Most speakers are designed to disappear into the background. Even the expensive ones usually aim for some version of “handsome rectangle that sounds good.” The MorningBlues SonicGlass A1 Transparent Speaker takes a very different approach. It wants to be noticed. More specifically, it wants to turn music into something visual, interactive, and personal, not just something playing from a box on a shelf.
MorningBlues describes the SonicGlass A1 as a transparent lyric speaker, but that makes it sound simpler than it is. This is a speaker, a lyric display, an ambient screen, a customizable digital frame, and a visual music companion wrapped into one design-forward device. It combines a high-clarity glass display, dynamic lyrics, AI-generated music video-style visuals, customizable backgrounds, and Hi-Fi sound in a package meant for a desk, shelf, nightstand, media console, or anywhere else you want your music setup to look a little more intentional.
The idea is not subtle, and that’s part of its appeal. SonicGlass A1 isn’t trying to blend in. It’s trying to be the thing people ask about when they walk into the room.
Design and Build: Transparent Glass with a Real Presence
The most immediately distinctive part of the SonicGlass A1 is its transparent design. The speaker uses high-transparency tempered glass with more than 90% light transmission, along with an oxidation-resistant finish meant to help the display stay clear and polished-looking over time. MorningBlues also highlights its transparent visible driver, which lets you see the speaker’s movement as music plays.
That “see sound in motion” pitch is undeniably theatrical, but with a product like this, theatrical isn’t automatically a bad thing. If you’re buying a transparent lyric speaker with AI visuals, you’re probably not looking for the shyest gadget in the room. The design is supposed to feel alive, and the transparent glass gives it more of an art-object feel than a traditional Bluetooth or Wi-Fi speaker.

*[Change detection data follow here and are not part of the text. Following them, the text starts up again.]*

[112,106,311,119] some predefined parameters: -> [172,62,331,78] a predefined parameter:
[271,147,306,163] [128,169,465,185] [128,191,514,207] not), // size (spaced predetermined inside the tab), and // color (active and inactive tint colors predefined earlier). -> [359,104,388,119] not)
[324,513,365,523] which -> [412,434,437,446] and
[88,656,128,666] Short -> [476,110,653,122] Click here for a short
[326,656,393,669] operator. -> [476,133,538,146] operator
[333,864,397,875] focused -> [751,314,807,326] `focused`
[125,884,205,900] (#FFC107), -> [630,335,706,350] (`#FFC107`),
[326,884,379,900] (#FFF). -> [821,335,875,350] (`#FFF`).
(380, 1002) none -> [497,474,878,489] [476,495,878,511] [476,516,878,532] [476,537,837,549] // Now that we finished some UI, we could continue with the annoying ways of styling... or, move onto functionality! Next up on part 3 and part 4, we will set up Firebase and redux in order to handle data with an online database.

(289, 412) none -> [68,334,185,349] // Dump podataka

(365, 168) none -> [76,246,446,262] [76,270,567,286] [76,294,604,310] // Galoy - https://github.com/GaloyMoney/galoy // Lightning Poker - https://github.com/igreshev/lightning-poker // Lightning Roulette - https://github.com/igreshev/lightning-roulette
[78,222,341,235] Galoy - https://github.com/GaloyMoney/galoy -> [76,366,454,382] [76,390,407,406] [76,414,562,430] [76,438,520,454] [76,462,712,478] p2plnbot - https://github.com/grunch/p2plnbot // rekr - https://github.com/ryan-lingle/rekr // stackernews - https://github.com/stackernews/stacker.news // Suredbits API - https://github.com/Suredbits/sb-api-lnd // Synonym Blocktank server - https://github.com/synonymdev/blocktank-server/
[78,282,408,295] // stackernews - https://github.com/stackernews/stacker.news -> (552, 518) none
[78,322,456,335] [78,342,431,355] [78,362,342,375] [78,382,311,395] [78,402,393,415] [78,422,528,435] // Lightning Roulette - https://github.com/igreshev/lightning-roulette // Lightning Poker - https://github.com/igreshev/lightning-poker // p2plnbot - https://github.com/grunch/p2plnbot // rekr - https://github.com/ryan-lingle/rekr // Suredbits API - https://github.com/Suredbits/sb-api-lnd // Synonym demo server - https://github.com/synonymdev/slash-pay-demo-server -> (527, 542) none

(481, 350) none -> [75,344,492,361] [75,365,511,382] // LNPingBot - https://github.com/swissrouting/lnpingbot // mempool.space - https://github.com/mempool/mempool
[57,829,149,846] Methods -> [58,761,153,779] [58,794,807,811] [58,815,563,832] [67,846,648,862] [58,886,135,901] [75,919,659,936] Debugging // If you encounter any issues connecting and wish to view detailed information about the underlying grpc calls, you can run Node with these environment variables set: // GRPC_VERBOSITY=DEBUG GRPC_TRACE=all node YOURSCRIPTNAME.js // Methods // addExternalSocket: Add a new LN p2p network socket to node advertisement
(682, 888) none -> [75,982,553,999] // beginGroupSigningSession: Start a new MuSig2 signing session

The glass frame is built with an aluminum alloy structure, giving it a sturdier, more substantial feel than the transparent design might suggest. The package weighs 20.39 pounds, and the box measures approximately 20.28″ by 5.51″ by 12.44″, so this isn’t a tiny portable speaker you casually toss in a bag. It’s better understood as a home audio piece that deserves a dedicated spot.
MoodLyric and Lyric Support: The Screen Becomes Part of the Song
The SonicGlass A1’s MoodLyric feature is one of the main reasons this speaker feels different from a regular connected speaker with a display bolted on. Instead of simply showing static lyrics, MoodLyric uses 14 dynamic visual effects to make the lyrics move with the track’s rhythm, pace, and energy.
That may sound like a small detail, but it changes the nature of the listening experience. Lyrics become part of the atmosphere rather than just text on a screen. For people who love following lyrics, singing along, or using music as a mood-setter, the SonicGlass A1 will feel more immersive than a standard speaker.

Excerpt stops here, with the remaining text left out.